Plumbing the Mystery of the Mason’s Medal

medal-sketchIn this sketch I did of a Masonic “Past-Master’s Jewels” medal,  notice the representation of the pythagorean theorem. It is reported that its presence on the owner’s medal indicates that person was what we would likely now call a crew foreman. One of his many responsibilities was to ensure that all the layout tools were true – a clue as to why there’s the homage to Pythagoras. This theorem, codified later by Euclid into his “Proposition 47,”  offers a logic proof that the area of the squares erected on the legs of a right triangle would equal the area of the square erected on its hypotenuse. That’s all well and good, but why would that particular equation be of vital interest to the foreman of a joiner’s or mason’s crew? To try to find out, I decided to construct an exact-as-possible, large-scale drawing of the graphic upon which I could explore with a pair of dividers.

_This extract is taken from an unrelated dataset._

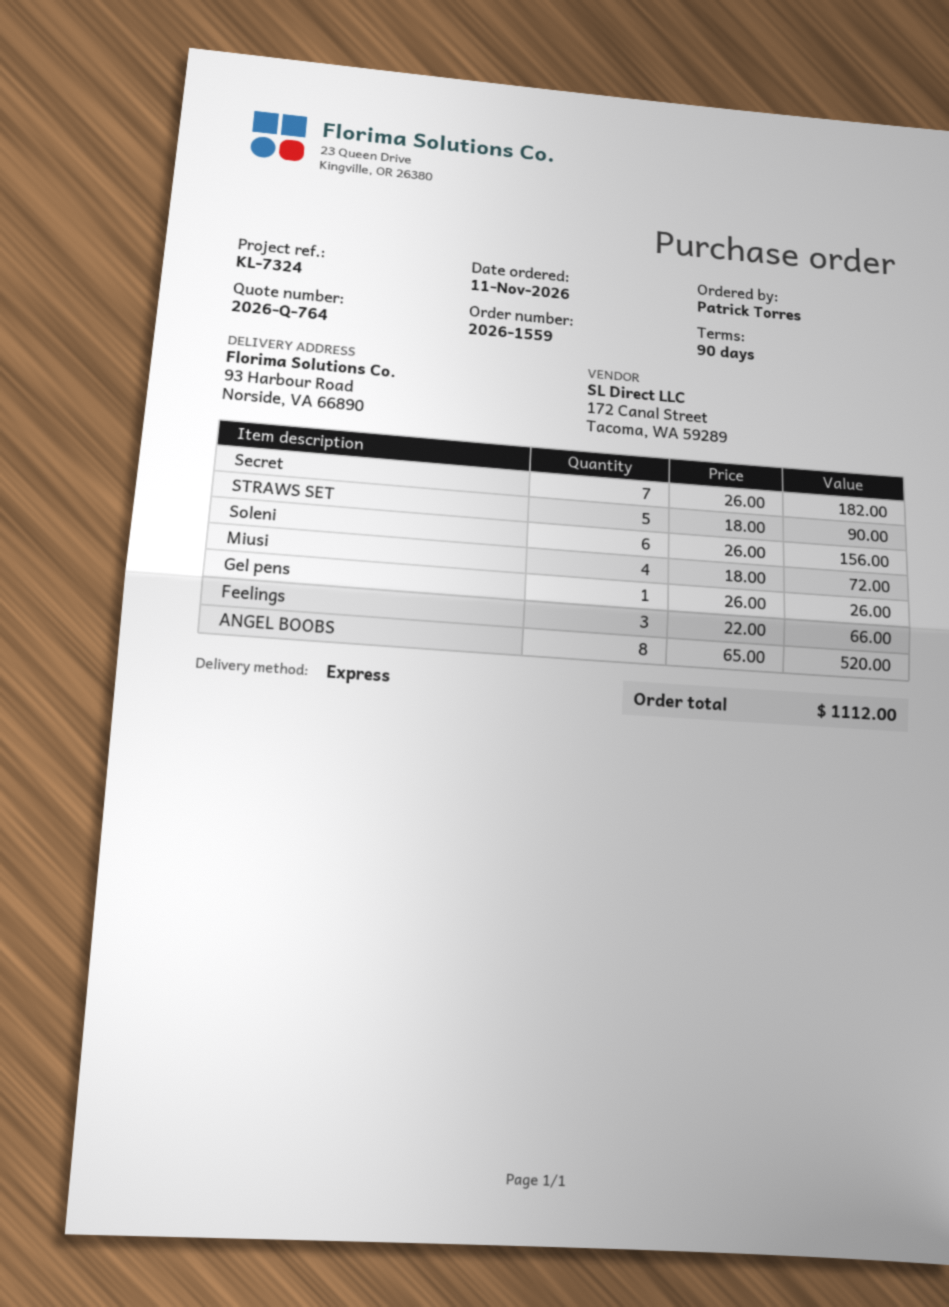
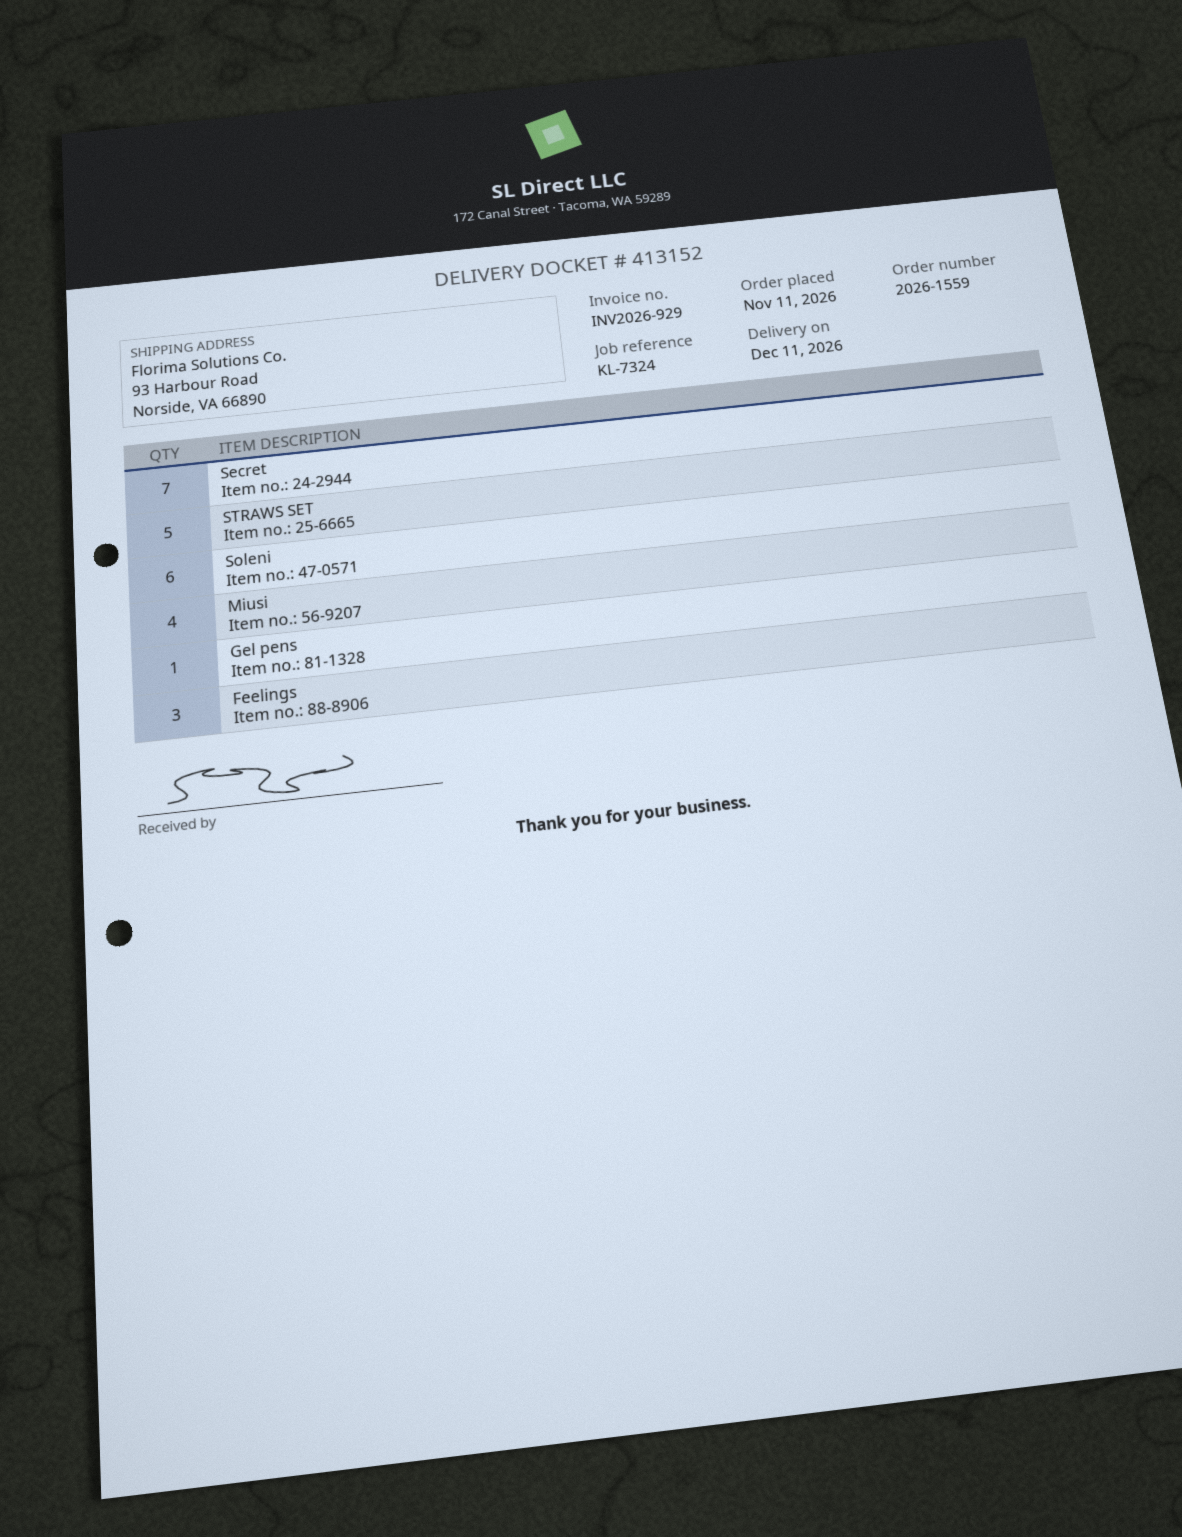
ANGEL BOOBS: 8 -> none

The first thing I discovered was that the vertical line CL, which is fixed by the inherent baseline’s intersection points C and D, forms a right angle with the hypotenuse. Even though this result is likely nothing more than symbolic (there are a lot easier ways to generate a right angle with a compass and a straightedge), I believe this right angle – hidden in plain sight – is probably as important to the medal (and its wearer) as the theorem itself. The right angle (“recto” in Greek) is simply the right way to set a vertical post. (Wood’s superb resistance to compression happens when, and only when, the post is set at a right angle to level – an orientation that aligns the grain parallel to the force of gravity). It’s also the right angle to create symmetry to a baseline in common rectilinear structures (think cathedrals).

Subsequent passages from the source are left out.